> What to work on:
Which lines below hold the word "none"? Report each one.

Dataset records
"""
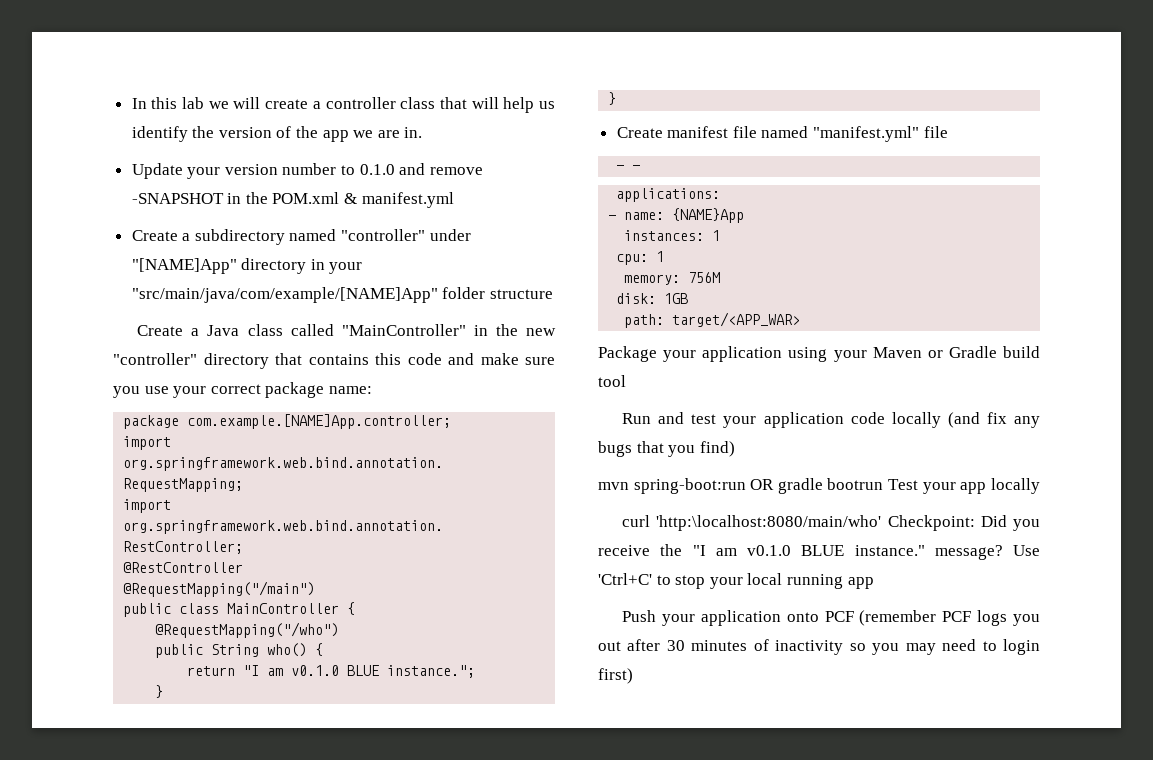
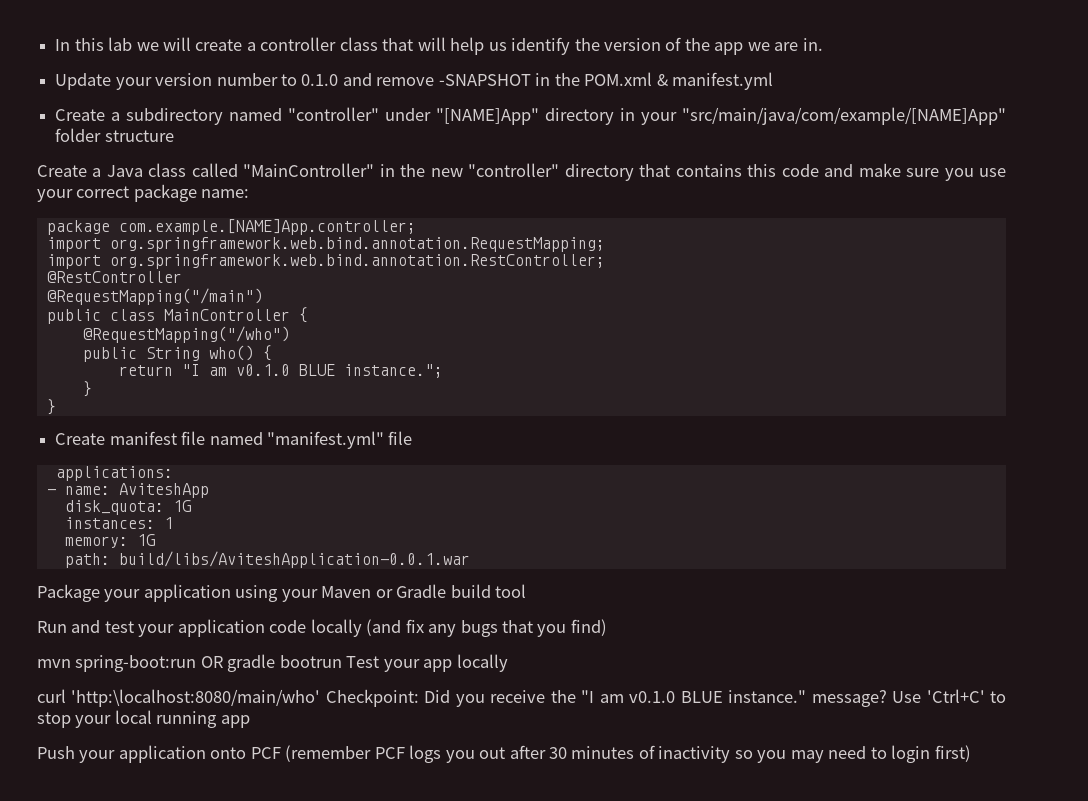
[616,165,641,170] // - - -> (413, 438) none
[672,208,745,223] {NAME}App -> [118,483,209,498] [64,500,191,515] AviteshApp // disk_quota: 1G
[616,251,665,265] // cpu: 1 -> (173, 523) none
[688,272,721,283] [616,293,689,304] 756M // disk: 1GB -> [136,534,155,546] 1G
[672,312,801,327] target/<APP_WAR> -> [118,551,470,568] build/libs/AviteshApplication-0.0.1.war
"""
> Solution to this problem:
[616,165,641,170] // - - -> (413, 438) none
[616,251,665,265] // cpu: 1 -> (173, 523) none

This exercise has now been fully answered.